_WHAT THE TASK ASKS_. Please say how many lines in the material include the string "input", and nothing else.

_INFORMATION PROVIDED_.
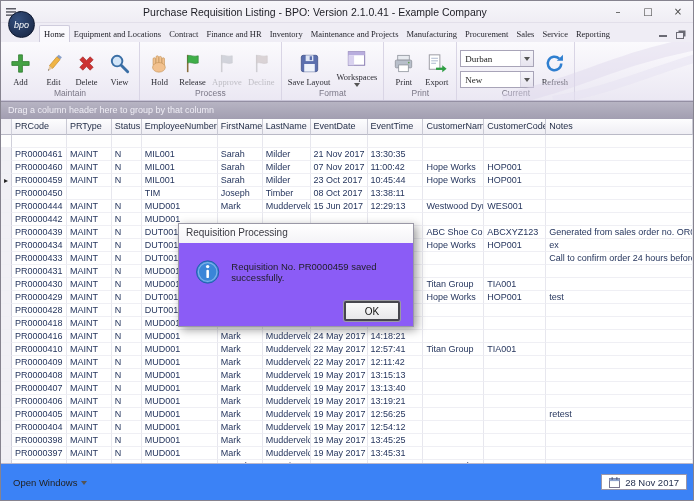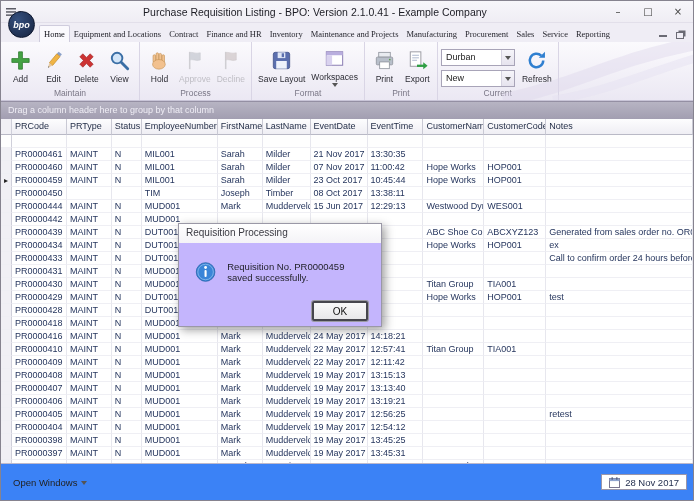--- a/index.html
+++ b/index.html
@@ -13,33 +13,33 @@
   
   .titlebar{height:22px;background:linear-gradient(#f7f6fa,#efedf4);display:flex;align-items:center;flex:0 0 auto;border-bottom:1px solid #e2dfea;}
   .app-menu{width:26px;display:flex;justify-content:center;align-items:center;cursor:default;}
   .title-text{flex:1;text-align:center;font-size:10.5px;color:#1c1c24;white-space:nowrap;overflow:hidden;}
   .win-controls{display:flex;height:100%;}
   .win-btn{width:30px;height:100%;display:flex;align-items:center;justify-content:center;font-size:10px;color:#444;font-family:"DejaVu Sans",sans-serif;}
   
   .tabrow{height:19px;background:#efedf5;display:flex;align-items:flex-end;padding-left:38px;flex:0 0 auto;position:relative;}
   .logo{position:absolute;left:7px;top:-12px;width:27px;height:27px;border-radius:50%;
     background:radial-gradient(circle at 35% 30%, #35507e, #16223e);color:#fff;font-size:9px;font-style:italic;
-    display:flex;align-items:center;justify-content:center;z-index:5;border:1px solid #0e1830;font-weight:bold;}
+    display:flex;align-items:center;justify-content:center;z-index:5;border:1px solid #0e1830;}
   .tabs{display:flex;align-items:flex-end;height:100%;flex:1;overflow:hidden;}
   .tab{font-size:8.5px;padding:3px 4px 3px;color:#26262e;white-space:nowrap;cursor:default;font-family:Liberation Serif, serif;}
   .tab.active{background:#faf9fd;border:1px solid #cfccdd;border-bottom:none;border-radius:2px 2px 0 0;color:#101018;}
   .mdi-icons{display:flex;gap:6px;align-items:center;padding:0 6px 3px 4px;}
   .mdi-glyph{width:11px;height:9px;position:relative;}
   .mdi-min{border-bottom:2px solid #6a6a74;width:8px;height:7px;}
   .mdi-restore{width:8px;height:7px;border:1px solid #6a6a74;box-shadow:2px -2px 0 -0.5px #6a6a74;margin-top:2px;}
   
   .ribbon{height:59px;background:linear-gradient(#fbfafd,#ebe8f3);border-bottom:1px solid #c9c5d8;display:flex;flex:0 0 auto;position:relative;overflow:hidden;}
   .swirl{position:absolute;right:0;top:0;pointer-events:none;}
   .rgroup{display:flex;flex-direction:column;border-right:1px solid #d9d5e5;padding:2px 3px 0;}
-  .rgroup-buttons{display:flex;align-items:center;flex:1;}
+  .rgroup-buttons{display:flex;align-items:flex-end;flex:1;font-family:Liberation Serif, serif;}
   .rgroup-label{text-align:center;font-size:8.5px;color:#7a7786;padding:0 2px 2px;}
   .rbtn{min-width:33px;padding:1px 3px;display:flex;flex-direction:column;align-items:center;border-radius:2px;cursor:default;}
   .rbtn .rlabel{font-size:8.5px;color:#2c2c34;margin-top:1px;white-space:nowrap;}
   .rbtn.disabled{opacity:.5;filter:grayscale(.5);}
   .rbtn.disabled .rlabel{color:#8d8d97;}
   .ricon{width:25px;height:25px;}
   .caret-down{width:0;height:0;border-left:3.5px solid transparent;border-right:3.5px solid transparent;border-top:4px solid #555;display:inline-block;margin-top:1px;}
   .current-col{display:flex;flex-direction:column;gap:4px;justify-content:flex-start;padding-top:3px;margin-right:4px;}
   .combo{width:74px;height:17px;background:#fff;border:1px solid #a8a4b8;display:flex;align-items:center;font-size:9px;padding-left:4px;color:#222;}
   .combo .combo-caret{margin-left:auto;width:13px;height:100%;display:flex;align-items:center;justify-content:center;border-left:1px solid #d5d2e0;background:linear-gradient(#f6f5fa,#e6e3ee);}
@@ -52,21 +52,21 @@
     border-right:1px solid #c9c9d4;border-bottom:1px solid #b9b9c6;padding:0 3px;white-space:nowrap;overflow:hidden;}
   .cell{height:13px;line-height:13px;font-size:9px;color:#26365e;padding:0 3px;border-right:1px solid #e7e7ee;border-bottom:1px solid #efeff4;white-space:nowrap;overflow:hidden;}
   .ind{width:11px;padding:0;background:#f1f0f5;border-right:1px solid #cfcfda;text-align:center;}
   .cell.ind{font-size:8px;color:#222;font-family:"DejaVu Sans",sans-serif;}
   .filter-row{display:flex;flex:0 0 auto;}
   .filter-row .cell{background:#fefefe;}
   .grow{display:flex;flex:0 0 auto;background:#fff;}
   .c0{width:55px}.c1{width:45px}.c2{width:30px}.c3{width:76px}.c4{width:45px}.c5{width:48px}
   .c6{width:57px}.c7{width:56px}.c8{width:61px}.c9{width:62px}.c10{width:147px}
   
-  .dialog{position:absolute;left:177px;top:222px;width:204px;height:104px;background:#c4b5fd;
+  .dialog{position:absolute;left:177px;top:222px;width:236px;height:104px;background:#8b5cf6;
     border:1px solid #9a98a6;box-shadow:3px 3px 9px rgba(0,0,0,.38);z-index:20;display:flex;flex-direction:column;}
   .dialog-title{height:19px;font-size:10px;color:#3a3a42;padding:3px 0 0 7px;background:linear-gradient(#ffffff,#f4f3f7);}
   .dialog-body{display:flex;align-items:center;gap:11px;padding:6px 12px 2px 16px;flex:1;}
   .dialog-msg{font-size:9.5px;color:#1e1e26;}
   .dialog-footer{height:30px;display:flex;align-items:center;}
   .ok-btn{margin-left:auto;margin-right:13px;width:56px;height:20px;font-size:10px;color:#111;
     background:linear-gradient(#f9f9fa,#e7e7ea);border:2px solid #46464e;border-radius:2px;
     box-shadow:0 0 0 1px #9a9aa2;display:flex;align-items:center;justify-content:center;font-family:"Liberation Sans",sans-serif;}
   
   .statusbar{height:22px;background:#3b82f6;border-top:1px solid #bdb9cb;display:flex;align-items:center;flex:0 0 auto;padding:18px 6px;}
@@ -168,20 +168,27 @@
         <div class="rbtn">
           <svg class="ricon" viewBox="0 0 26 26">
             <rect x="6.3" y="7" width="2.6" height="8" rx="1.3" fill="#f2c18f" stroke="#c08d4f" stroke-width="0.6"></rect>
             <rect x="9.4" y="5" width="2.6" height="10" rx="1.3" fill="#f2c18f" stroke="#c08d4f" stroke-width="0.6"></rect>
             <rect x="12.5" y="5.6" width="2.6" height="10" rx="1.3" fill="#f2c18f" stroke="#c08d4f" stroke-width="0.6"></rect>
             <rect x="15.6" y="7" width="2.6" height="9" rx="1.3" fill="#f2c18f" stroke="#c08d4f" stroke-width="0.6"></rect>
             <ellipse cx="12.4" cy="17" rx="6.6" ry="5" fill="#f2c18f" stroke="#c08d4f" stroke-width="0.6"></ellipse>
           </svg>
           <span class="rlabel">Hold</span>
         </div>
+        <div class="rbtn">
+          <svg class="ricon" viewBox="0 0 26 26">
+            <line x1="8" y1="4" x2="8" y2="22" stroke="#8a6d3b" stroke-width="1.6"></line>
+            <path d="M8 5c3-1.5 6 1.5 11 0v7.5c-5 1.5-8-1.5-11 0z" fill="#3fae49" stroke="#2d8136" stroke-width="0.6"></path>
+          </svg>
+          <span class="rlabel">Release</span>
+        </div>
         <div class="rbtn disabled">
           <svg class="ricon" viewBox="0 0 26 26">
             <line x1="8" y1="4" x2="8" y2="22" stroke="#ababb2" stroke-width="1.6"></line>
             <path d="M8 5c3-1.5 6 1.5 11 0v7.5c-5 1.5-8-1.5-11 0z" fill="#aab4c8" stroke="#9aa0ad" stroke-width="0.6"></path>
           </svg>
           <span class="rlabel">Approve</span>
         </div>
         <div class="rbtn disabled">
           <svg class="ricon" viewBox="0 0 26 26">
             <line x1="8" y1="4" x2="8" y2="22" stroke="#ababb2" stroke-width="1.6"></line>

* * *

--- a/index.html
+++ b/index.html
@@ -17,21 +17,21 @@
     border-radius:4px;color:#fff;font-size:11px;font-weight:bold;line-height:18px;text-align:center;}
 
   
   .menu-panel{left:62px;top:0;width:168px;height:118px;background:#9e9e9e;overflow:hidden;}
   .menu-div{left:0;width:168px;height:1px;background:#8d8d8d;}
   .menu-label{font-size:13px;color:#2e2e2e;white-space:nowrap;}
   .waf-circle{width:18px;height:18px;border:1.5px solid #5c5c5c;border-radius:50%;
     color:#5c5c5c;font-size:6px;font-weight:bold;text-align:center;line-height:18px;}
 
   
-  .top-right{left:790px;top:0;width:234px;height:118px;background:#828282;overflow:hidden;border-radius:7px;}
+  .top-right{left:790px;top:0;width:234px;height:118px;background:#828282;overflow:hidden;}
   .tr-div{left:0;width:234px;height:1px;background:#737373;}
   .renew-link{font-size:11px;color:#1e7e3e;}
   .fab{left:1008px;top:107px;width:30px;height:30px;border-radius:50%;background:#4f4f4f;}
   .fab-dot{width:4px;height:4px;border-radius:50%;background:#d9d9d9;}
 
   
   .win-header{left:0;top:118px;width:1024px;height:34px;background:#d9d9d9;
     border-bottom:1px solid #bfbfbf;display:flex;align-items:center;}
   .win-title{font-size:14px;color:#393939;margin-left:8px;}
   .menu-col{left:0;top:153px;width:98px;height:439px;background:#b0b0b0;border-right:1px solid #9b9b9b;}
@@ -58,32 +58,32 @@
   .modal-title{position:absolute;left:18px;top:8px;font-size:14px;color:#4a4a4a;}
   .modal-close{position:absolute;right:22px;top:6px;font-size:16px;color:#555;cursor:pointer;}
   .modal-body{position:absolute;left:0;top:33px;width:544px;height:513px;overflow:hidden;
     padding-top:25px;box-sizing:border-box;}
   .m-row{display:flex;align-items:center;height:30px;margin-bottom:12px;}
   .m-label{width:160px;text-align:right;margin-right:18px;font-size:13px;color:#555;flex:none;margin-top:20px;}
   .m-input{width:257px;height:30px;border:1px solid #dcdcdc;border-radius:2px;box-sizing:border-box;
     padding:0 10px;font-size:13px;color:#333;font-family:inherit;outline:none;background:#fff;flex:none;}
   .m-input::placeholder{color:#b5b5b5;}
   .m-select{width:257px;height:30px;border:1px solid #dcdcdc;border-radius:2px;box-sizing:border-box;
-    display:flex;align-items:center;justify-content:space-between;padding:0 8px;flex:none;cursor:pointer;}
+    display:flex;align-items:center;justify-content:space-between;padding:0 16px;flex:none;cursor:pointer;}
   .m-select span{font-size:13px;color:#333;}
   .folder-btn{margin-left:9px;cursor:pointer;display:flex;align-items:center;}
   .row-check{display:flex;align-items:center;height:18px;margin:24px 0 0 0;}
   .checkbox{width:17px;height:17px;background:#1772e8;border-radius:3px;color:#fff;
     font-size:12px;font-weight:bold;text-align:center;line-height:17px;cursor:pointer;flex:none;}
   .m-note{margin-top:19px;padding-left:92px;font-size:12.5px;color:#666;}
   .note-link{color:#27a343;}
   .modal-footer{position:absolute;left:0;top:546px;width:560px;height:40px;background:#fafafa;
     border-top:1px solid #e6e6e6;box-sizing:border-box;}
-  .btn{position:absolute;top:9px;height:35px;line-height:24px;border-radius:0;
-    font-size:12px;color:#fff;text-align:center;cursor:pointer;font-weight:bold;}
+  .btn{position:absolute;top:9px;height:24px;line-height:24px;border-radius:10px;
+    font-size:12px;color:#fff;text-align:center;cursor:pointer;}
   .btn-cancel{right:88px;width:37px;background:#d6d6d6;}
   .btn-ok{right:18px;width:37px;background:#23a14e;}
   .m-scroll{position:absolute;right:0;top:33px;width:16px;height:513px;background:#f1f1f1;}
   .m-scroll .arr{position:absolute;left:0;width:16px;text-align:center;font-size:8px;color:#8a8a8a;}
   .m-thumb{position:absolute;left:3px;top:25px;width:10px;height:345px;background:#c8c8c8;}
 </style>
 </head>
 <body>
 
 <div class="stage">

_EXERCISE RESULT_. 2